## What to do
Below are records. Copy every line with "filterbar" in it.

## Supplied information
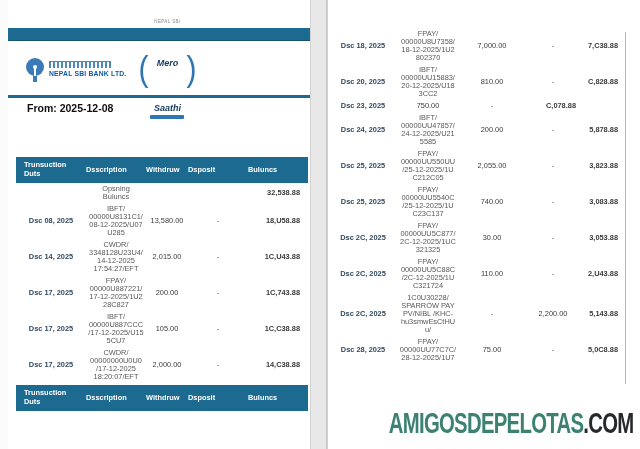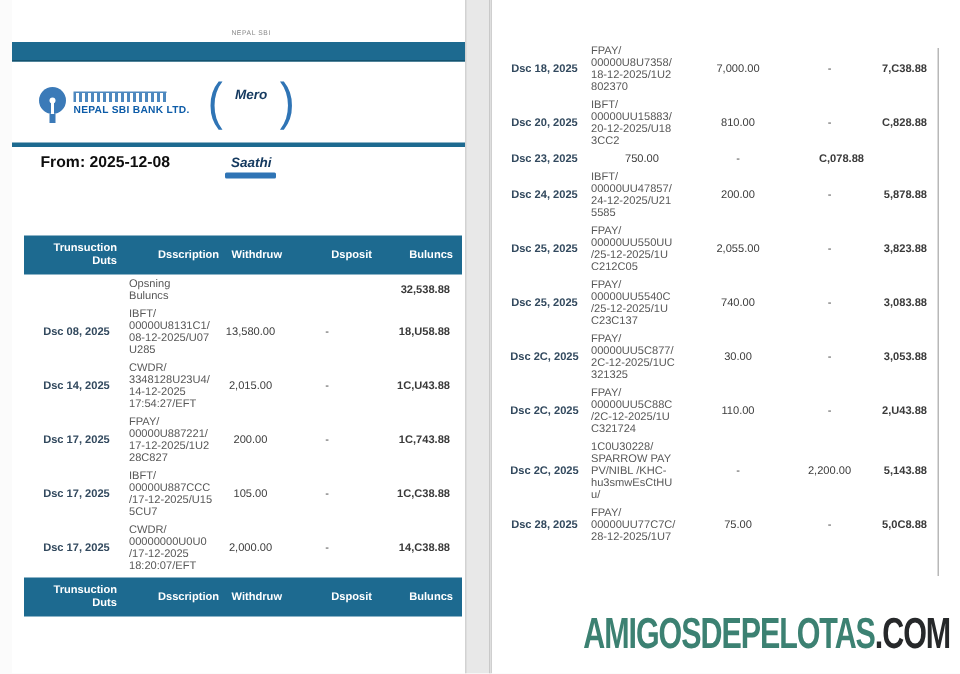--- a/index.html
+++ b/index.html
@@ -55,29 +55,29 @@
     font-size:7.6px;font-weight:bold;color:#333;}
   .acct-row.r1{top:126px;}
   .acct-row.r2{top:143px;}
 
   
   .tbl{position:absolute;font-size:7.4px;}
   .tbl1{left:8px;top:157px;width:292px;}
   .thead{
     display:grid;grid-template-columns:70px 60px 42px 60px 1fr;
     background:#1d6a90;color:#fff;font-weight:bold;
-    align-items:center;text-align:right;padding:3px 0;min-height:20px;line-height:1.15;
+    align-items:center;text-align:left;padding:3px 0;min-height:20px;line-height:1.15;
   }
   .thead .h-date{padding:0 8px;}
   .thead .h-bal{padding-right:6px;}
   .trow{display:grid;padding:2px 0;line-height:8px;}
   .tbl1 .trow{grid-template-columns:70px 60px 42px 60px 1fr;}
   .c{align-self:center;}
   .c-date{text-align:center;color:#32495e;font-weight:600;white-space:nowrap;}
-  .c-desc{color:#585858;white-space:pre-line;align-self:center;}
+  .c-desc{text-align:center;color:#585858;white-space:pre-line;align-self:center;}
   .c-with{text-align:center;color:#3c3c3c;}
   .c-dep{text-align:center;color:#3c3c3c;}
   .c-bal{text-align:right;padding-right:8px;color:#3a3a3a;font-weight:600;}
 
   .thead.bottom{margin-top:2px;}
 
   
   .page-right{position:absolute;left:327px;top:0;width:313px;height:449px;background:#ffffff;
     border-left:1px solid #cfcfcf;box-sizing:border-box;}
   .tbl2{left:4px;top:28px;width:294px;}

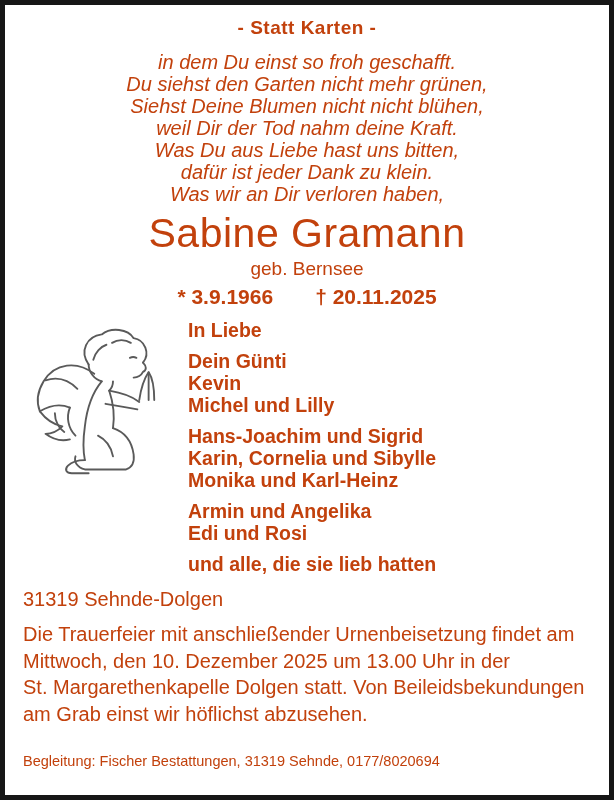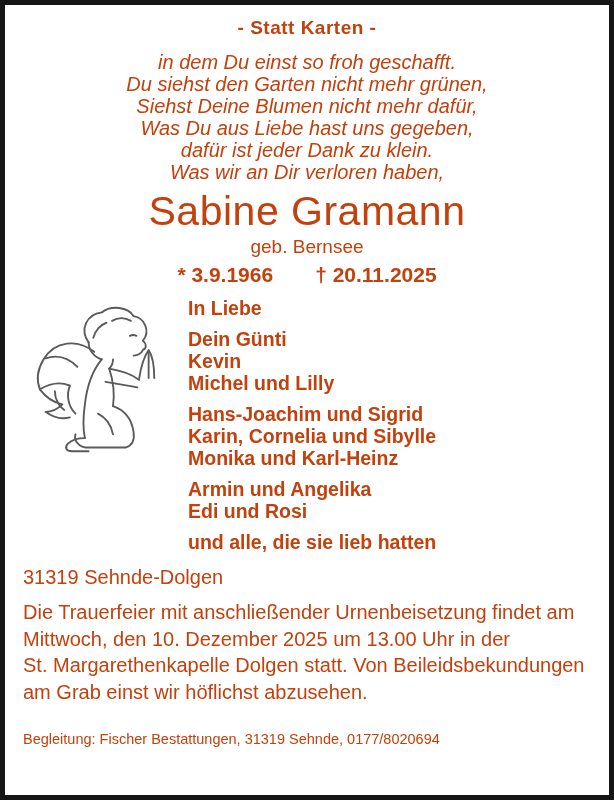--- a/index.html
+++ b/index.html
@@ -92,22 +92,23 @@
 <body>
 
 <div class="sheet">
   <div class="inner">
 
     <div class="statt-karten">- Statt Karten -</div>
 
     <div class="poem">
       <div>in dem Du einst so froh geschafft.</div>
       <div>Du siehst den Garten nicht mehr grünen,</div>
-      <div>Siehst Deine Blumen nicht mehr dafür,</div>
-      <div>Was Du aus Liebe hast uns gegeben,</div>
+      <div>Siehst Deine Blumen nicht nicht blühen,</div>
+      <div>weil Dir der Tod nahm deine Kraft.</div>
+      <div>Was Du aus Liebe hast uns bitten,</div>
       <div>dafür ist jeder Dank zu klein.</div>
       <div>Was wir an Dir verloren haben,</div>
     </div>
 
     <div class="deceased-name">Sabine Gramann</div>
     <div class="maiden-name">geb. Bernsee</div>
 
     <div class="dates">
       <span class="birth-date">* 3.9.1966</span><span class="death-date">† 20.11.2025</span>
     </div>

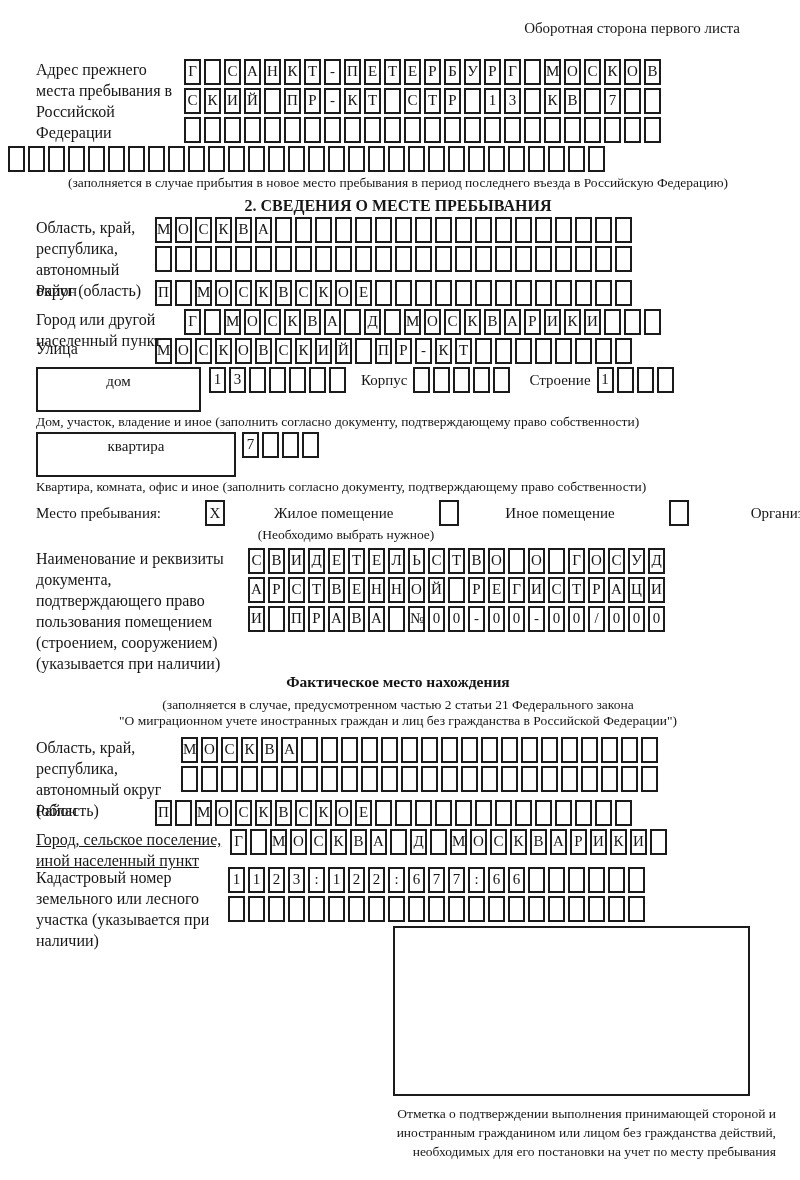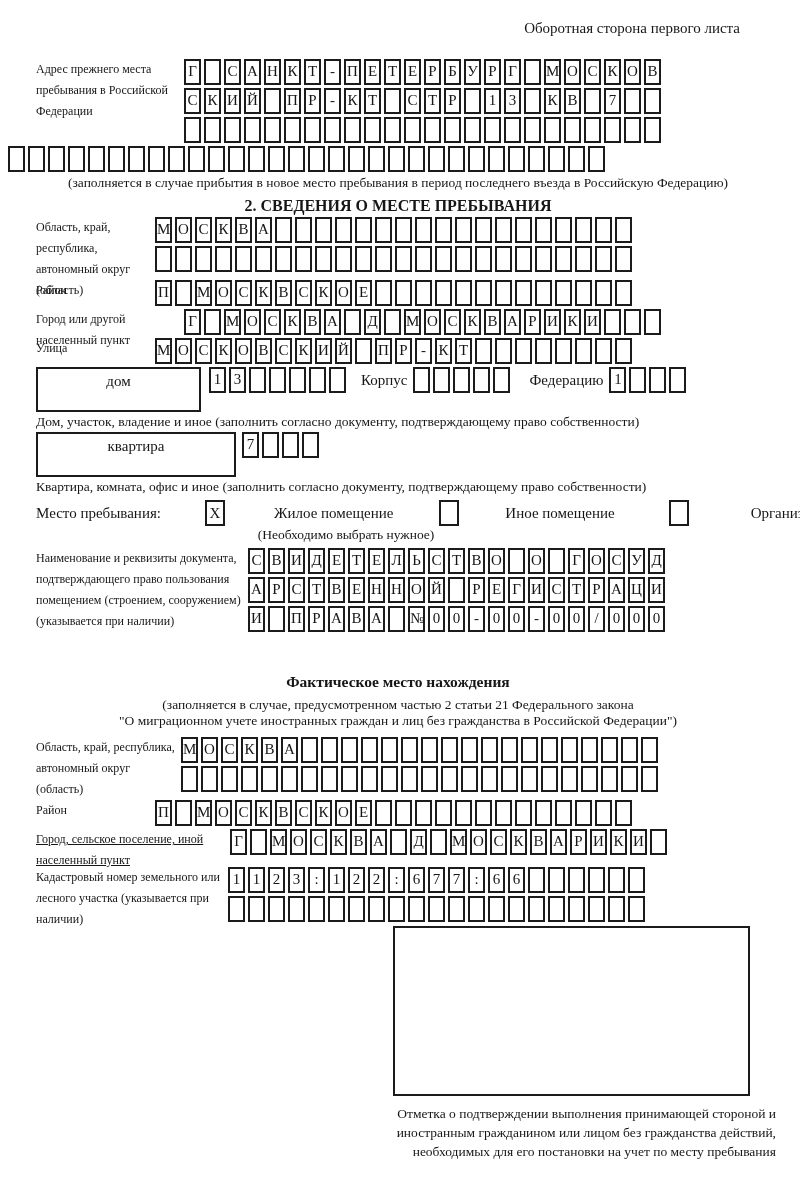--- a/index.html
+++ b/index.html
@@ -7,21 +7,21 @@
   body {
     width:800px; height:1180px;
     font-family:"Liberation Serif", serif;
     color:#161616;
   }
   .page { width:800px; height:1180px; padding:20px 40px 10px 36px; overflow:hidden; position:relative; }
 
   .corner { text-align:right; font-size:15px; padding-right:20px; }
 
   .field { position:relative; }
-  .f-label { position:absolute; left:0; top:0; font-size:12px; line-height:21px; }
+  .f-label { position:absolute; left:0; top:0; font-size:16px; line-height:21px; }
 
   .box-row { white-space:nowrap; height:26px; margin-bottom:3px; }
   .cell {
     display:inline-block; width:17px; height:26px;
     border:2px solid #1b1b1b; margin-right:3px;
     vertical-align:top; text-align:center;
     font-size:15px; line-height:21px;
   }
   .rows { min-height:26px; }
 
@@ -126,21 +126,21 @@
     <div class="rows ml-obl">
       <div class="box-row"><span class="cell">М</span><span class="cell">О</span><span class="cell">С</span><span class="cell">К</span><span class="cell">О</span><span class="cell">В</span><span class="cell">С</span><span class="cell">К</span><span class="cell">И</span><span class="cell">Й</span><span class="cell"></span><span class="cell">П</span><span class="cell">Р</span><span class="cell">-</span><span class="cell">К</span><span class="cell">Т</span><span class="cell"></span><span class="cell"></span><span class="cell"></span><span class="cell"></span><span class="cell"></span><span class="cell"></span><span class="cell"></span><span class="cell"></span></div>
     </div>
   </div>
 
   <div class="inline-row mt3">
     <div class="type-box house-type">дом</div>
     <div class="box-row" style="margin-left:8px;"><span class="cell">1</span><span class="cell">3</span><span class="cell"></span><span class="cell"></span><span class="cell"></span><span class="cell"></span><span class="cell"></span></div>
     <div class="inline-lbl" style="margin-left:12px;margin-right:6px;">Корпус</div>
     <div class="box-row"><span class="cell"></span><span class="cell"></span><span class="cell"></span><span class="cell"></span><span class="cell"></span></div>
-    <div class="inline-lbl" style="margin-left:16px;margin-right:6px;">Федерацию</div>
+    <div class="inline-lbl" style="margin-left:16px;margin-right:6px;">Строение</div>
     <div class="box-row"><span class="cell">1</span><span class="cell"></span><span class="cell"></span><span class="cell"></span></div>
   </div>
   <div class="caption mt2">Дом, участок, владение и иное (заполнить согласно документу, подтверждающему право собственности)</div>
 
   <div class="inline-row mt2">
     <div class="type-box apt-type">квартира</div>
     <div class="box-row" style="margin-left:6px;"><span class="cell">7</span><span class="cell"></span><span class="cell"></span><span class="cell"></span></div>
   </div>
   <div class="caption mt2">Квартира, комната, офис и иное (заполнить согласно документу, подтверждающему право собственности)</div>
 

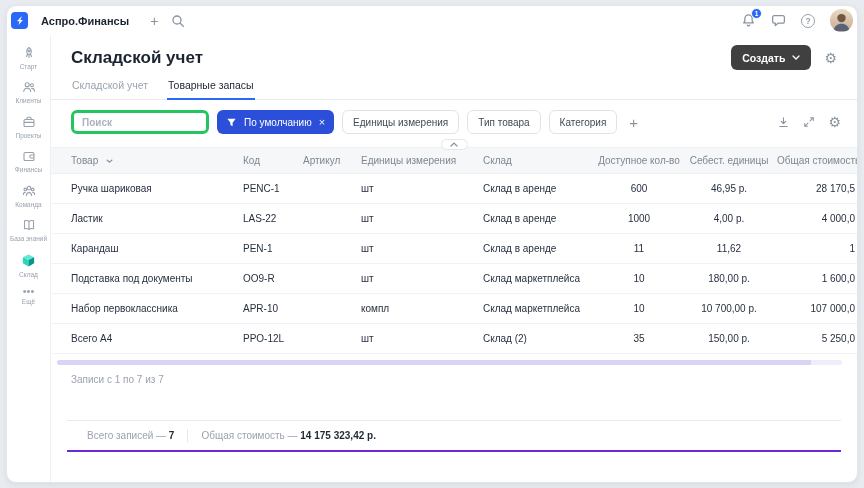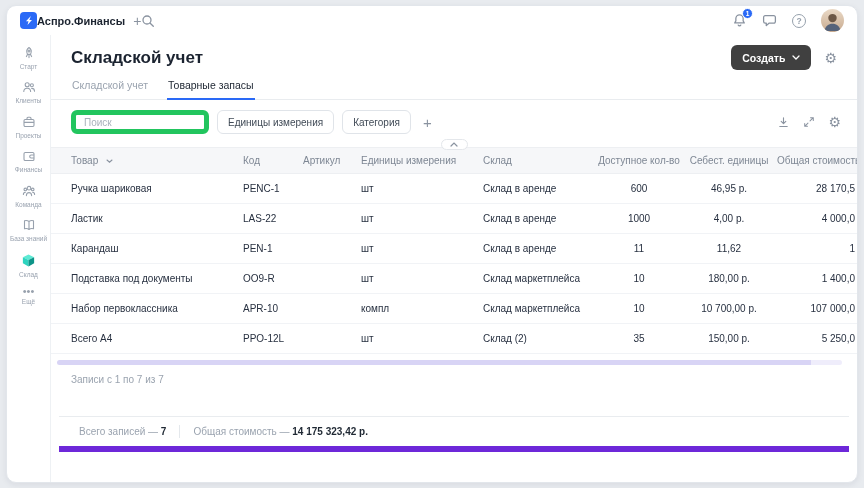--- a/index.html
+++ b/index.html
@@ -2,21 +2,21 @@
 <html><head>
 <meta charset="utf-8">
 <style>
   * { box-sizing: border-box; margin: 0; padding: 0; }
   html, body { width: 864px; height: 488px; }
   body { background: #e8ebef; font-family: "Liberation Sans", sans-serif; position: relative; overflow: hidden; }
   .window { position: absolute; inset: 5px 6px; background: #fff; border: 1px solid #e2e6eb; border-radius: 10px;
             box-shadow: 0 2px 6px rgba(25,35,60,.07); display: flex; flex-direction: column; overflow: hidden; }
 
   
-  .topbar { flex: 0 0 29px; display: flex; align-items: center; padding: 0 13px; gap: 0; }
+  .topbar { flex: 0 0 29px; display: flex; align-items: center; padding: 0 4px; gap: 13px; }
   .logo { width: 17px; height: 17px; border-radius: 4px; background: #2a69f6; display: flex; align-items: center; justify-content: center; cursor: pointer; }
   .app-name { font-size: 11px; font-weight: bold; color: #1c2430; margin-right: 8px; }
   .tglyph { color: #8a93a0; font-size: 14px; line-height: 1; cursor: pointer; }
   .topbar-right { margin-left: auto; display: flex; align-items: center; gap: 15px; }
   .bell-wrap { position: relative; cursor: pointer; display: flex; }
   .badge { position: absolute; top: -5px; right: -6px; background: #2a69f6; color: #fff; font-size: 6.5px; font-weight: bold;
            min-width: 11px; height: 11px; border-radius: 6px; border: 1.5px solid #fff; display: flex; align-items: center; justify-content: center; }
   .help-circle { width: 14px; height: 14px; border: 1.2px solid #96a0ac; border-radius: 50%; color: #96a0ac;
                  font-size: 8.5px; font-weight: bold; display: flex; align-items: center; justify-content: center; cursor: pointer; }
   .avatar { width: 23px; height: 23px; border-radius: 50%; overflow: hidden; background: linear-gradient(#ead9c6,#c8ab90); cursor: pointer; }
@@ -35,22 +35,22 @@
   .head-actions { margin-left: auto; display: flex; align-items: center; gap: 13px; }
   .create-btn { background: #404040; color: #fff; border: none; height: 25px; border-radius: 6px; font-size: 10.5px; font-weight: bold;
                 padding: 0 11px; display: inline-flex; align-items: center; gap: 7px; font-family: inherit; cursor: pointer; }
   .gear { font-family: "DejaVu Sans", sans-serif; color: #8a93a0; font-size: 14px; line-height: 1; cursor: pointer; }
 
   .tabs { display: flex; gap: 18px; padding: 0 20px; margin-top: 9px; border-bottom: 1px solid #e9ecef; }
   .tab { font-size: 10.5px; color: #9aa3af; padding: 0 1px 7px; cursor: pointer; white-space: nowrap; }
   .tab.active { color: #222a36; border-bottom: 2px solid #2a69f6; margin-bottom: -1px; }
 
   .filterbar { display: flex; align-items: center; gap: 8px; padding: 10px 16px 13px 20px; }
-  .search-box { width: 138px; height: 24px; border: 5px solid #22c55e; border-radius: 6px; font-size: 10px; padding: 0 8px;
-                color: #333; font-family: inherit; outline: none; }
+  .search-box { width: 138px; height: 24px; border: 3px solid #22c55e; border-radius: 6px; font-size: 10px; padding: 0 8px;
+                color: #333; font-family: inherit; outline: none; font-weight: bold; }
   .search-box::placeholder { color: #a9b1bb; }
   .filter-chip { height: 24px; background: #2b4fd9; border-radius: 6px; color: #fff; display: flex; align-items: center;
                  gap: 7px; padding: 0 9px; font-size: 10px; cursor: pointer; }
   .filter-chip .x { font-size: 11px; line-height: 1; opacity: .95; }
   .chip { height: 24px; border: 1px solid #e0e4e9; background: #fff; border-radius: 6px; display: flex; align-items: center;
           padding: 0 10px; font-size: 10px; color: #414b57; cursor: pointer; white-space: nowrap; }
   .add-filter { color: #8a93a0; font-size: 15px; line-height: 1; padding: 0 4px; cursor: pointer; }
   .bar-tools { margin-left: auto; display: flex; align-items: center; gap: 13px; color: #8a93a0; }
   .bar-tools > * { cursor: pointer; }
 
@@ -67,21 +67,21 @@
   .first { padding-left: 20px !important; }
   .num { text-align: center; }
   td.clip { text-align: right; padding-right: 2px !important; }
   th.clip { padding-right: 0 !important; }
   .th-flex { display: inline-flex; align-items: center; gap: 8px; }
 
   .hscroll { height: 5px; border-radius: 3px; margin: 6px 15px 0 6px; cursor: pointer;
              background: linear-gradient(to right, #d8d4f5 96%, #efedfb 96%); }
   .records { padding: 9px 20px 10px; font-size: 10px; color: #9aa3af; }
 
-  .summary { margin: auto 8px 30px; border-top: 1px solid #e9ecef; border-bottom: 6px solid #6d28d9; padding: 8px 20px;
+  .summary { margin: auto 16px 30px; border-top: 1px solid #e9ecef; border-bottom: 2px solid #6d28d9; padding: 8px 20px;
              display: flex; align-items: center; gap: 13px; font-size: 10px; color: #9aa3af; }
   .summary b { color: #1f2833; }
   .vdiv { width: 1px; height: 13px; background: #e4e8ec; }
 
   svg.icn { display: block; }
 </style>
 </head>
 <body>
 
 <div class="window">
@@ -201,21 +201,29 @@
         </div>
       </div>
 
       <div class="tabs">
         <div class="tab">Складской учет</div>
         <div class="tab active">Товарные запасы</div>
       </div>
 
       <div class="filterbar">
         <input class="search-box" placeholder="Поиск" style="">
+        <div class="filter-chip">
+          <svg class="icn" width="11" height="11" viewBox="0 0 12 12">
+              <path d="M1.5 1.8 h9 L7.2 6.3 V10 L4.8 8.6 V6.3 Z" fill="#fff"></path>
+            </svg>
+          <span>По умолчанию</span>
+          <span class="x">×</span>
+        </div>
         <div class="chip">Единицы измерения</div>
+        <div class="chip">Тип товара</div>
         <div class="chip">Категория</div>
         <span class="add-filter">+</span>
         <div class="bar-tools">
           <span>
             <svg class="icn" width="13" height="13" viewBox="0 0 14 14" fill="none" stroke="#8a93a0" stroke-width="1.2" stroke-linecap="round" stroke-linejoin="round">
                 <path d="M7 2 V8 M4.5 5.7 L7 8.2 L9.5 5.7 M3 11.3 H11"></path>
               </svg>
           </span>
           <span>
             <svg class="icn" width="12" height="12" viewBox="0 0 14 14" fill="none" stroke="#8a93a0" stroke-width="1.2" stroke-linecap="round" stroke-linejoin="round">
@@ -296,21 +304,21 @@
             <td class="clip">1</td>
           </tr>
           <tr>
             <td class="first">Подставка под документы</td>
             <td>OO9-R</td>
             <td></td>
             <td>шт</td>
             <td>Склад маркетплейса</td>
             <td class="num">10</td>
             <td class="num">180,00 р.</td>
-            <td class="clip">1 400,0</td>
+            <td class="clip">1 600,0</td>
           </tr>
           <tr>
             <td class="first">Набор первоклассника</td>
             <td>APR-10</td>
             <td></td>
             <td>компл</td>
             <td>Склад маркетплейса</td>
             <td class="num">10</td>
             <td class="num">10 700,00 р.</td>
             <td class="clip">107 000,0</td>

## Reply
   .filterbar { display: flex; align-items: center; gap: 8px; padding: 10px 16px 13px 20px; }
       <div class="filterbar">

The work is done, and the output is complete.